■ **AIM OF THE TASK**
Pull out each line of the records holding the string "label".
EXTRACTED DATA START
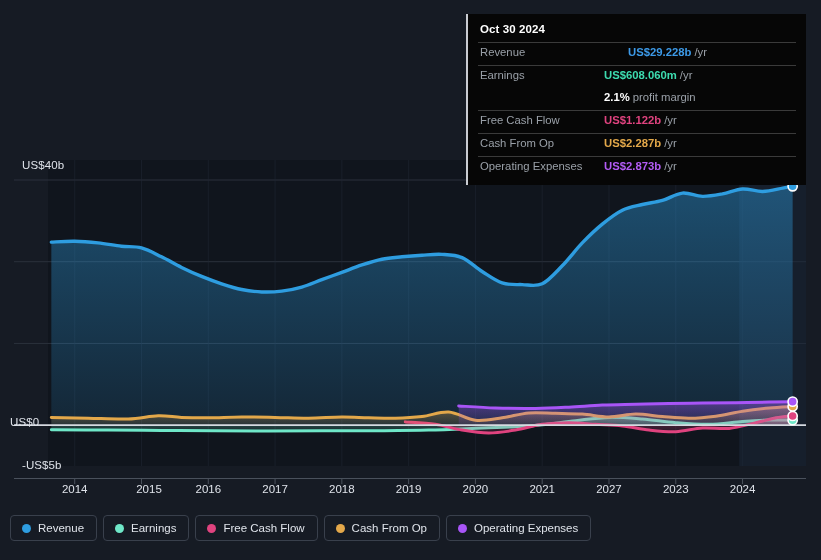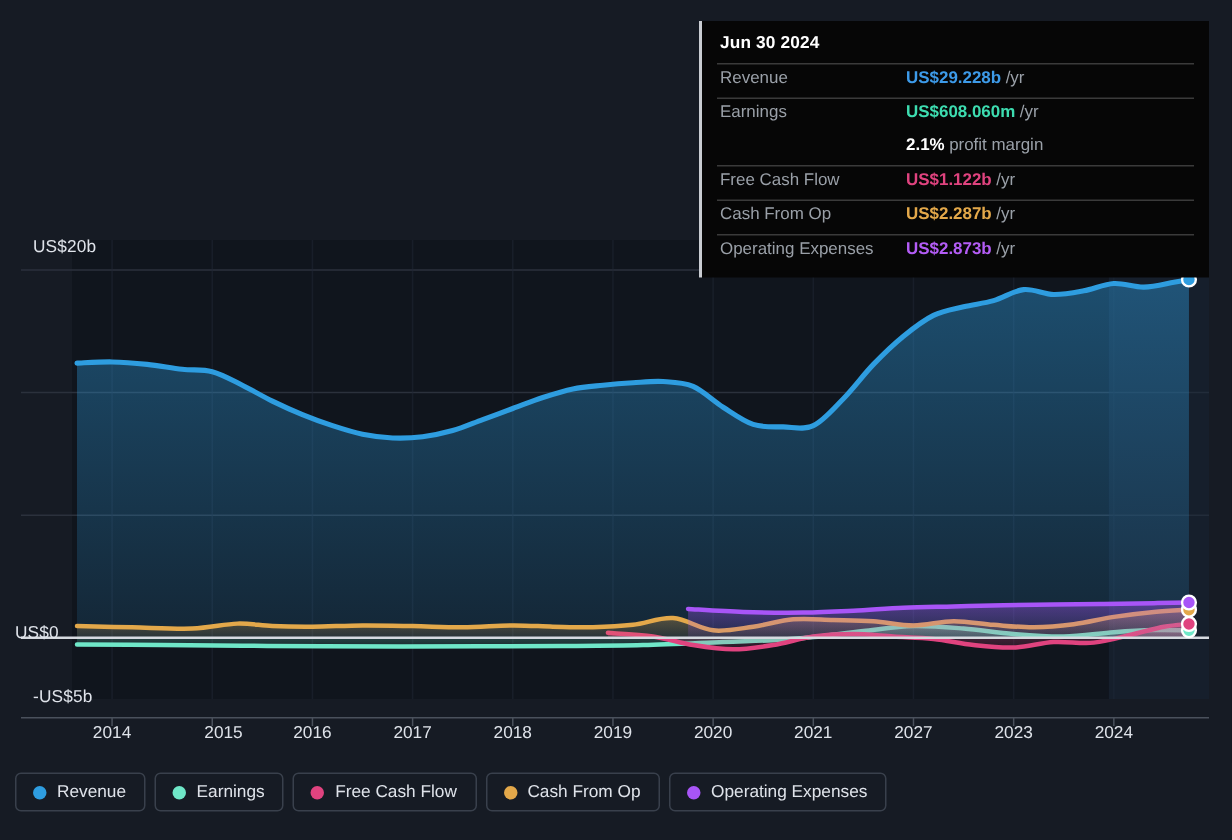--- a/index.html
+++ b/index.html
@@ -220,7 +220,7 @@
     </div>
 
   <div class="tooltip">
-    <div class="tt-title">Jun 30 2024</div>
+    <div class="tt-title">Oct 30 2024</div>
     <div id="tt-rows">
         <div class="tt-row">
           <div class="tt-key">Revenue</div>

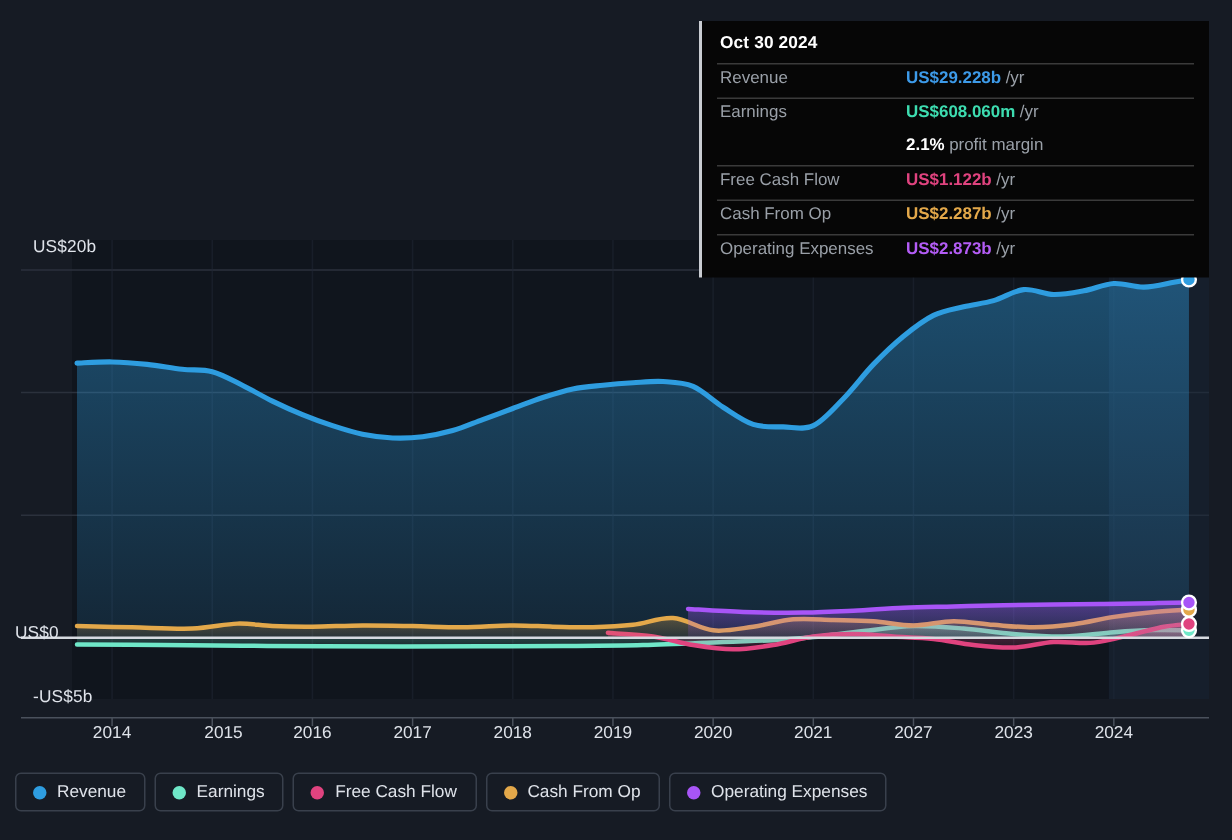--- a/index.html
+++ b/index.html
@@ -224,7 +224,7 @@
     <div id="tt-rows">
         <div class="tt-row">
           <div class="tt-key">Revenue</div>
-          <div><span class="tt-val" style="color: rgb(61, 154, 232);">US$29.228b</span><span class="tt-suffix">/yr</span></div>
+          <div><span class="tt-val" style="color: rgb(61, 154, 232); margin-left: 24px;">US$29.228b</span><span class="tt-suffix">/yr</span></div>
         </div>
         <div class="tt-row">
           <div class="tt-key">Earnings</div>

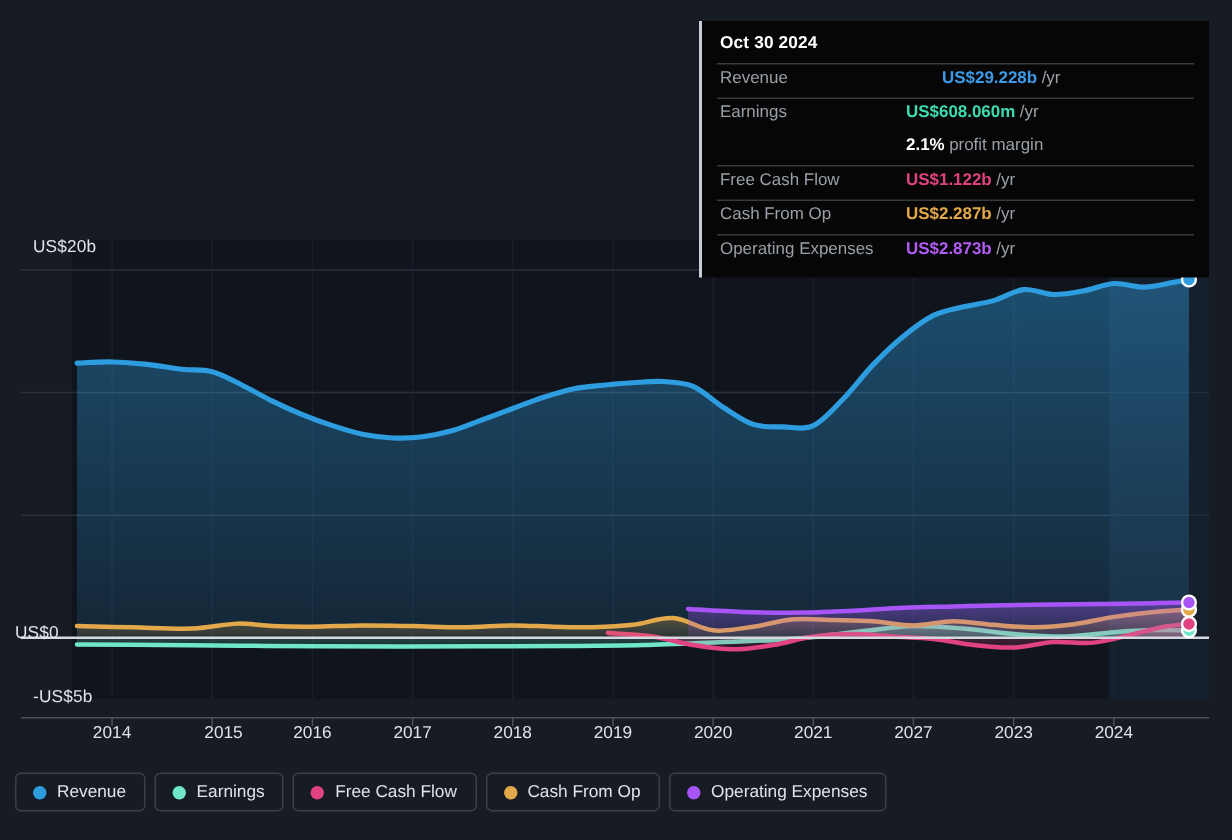--- a/index.html
+++ b/index.html
@@ -201,7 +201,7 @@
       </svg>
   </div>
 
-  <div class="y-label y-top">US$20b</div>
+  <div class="y-label y-top">US$40b</div>
   <div class="y-label y-zero">US$0</div>
   <div class="y-label y-bot">-US$5b</div>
EXTRACTED DATA END
■ **ANSWER BOX**
-  <div class="y-label y-top">US$20b</div>
+  <div class="y-label y-top">US$40b</div>
   <div class="y-label y-zero">US$0</div>
   <div class="y-label y-bot">-US$5b</div>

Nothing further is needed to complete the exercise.